Few more things that I was thinking about:
The idea of "non-executable" pipeline implies that pipeline can be instantiated and configured in a "restricted" environment which lacks most of the regular inputs (e.g. no databases, no butler, etc.) There are couple of interesting issues related to that:
- how do we ensure that non-executable pipeline is configured in exactly the same way as executable one
- is there really a need to instantiate whole pipeline if we only need a small subset of its functionality
Having all those configuration-related methods (covering points 1 and 2 above) in supertask API makes it implicitly dependent on workflow used by production, I'm not sure that other activators will use that part of supertask interface. If answers to questions 1 and 2 could be answered by something else than supertask then we probably won't need even instantiate non-executable pipeline. I think the info like that could be made a part of the supertask configuration so that workflow could analyze just configuration (and overrides) and decide for itself what inputs are needed for example. Also configuration API could probably be extended if some dynamic behavior is needed for this sort of introspection.

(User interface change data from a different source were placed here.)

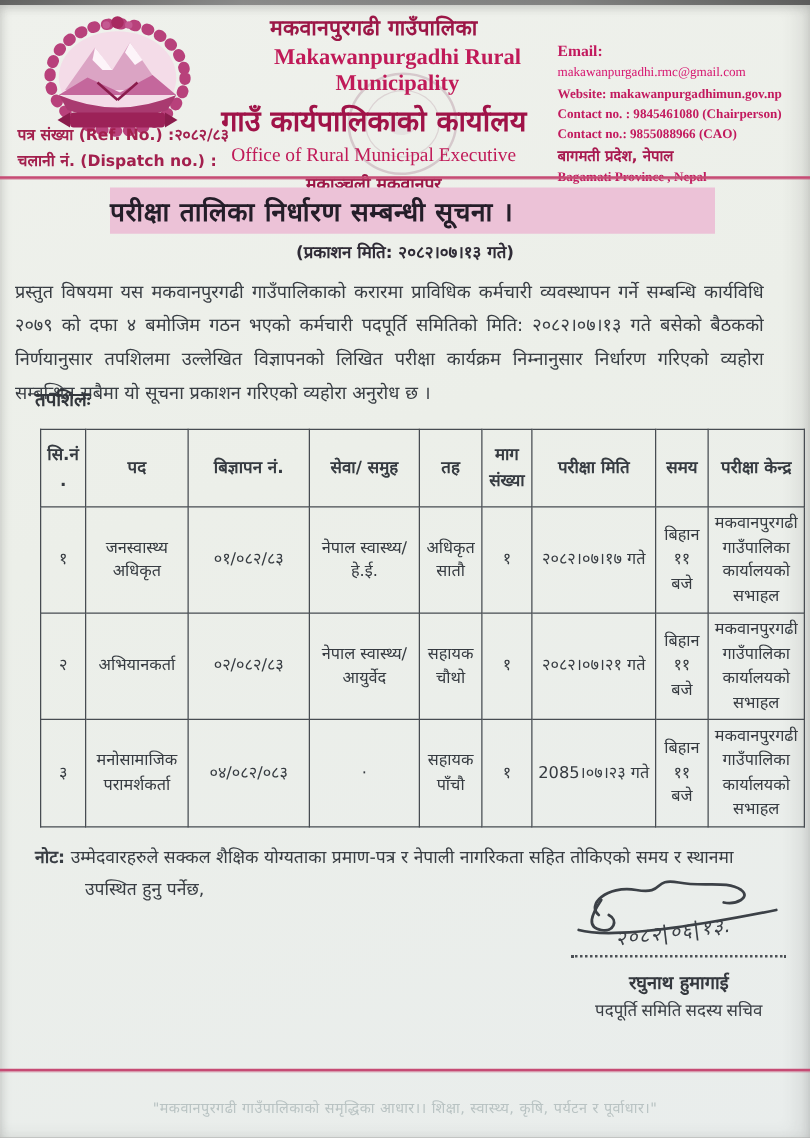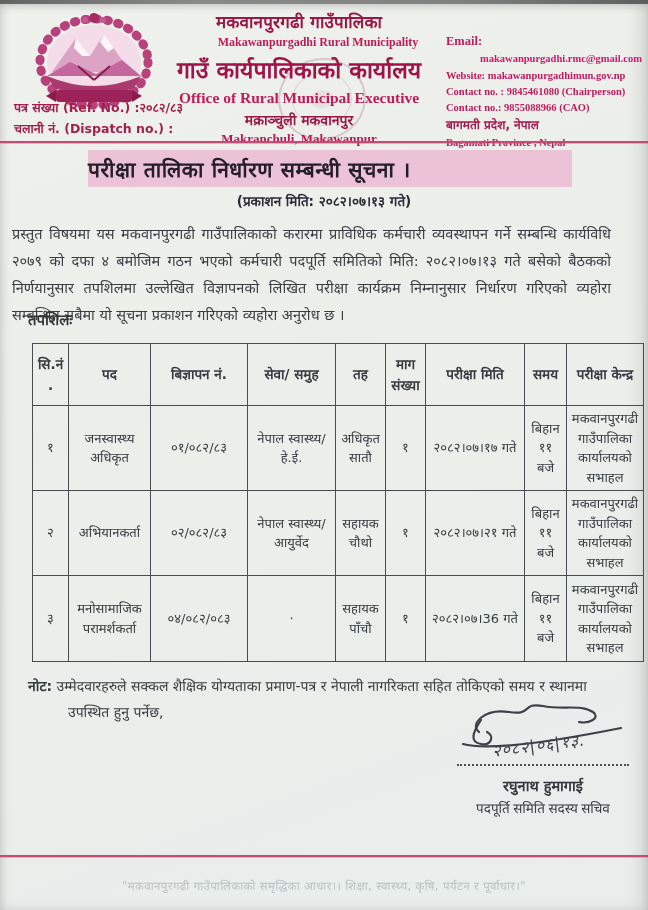"Makawanpurgadhi Rural Municipality" .h-en1 { font-size: 12px -> 18px }
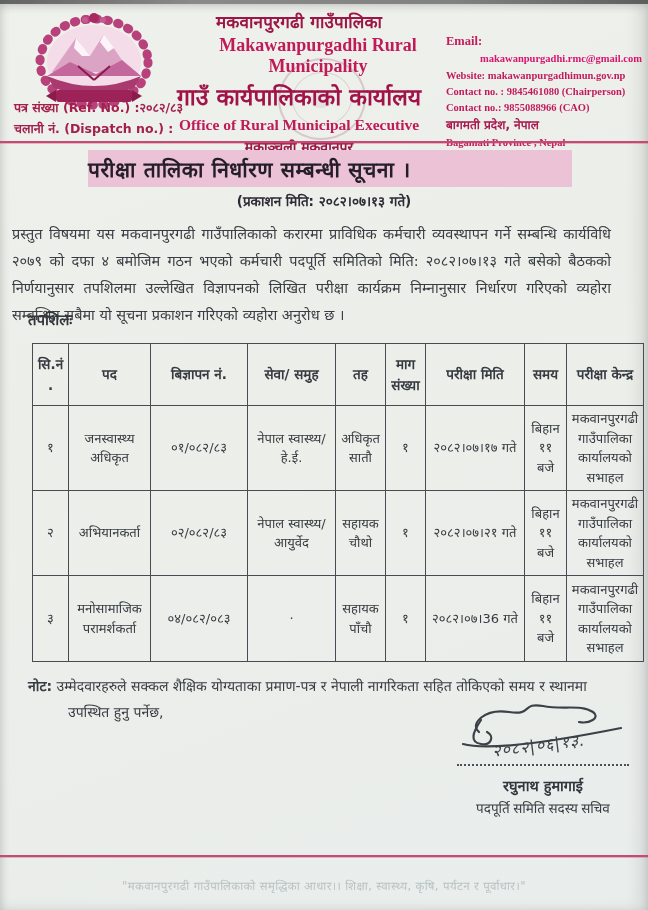"makawanpurgadhi.rmc@gmail.com" .c-val { font-weight: bold -> normal; text-align: right -> none }
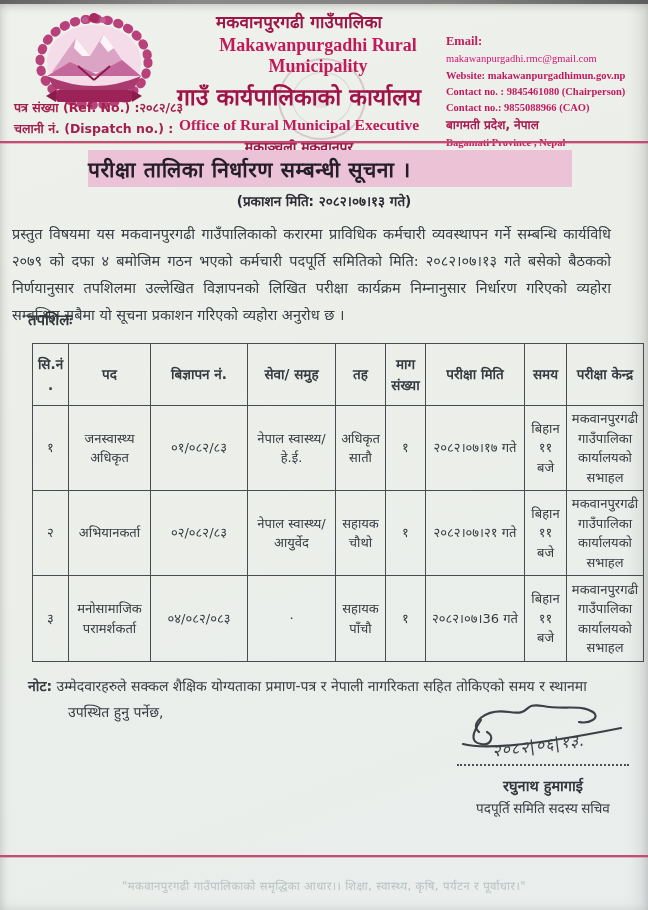"Office of Rural Municipal Executive" .h-en2 { font-weight: bold -> normal }
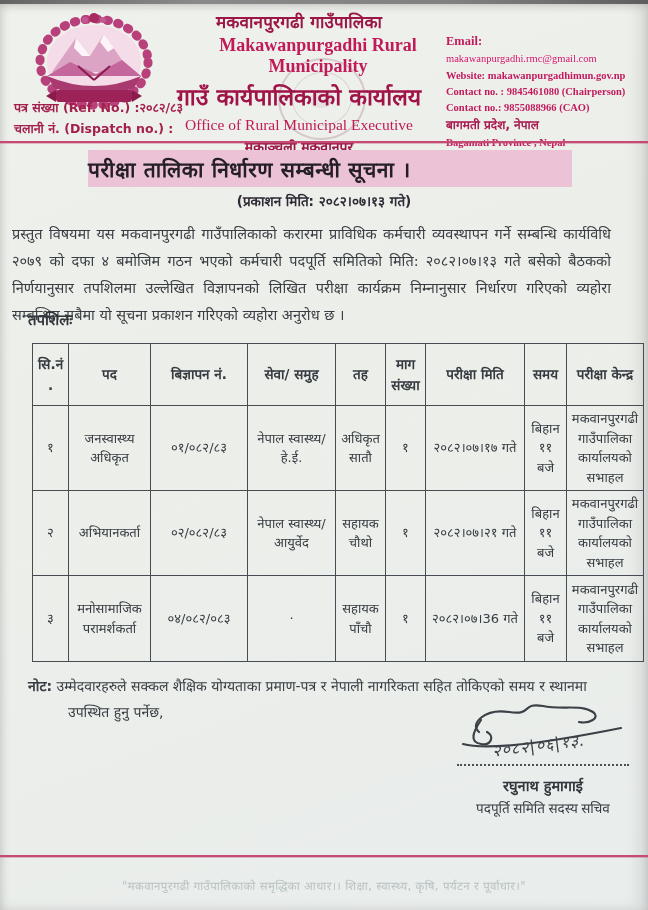"२०८२।०७।36 गते" td { text: २०८२।०७।36 -> 2085।०७।२३ }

Resource estimation looks to me as a most complicated part of the interaction. From what I understand resource estimation should be more or less precise (order-of-magnitude guess is probably not going to help anybody). It's clear that resource use for any task is related to the size of the data that has to be processed (size of images or number of rows selected from database) but non-executable pipeline does not know anything about actual size data being processed, and I'm not sure that metadata service can have even approximate answer about data size. One consideration is that workflow has to able to override any resource requirement even when pipeline can provide a guess in case this guess is wrong. This implies that workflow has to have sort of per-task configuration override for resources. Given all that it may be easier and more reliable (at least initially) to provide resource requirements also at the level of task configuration and not as task API.
Point 3 above is an interesting case, it may look similar to point 1 but it's more involved. The DAG that workflow need to build should take advantage of possible data parallelism so the whole dataset (input/output data IDs) have to be split into smallest units of work ("quanta") and this splitting can only be reasonably done by pipeline code, there is probably no way to infer that splitting from configuration (at least it seems hard for me with my near-zero understanding of all related concepts). So to me this would imply that pipeline has to be instantiated and correctly configured to do point 3 which means that we cannot totally avoid instantiating non-executable pipeline (unless point 3 can be done by executable pipeline). One more thing about this - to me it looks like the result of point 3 could be used (after proper reduction) to answer question from point 1, so if we cannot eliminate non-executable pipeline we could probably limit exposed set of methods in its API to a smaller number.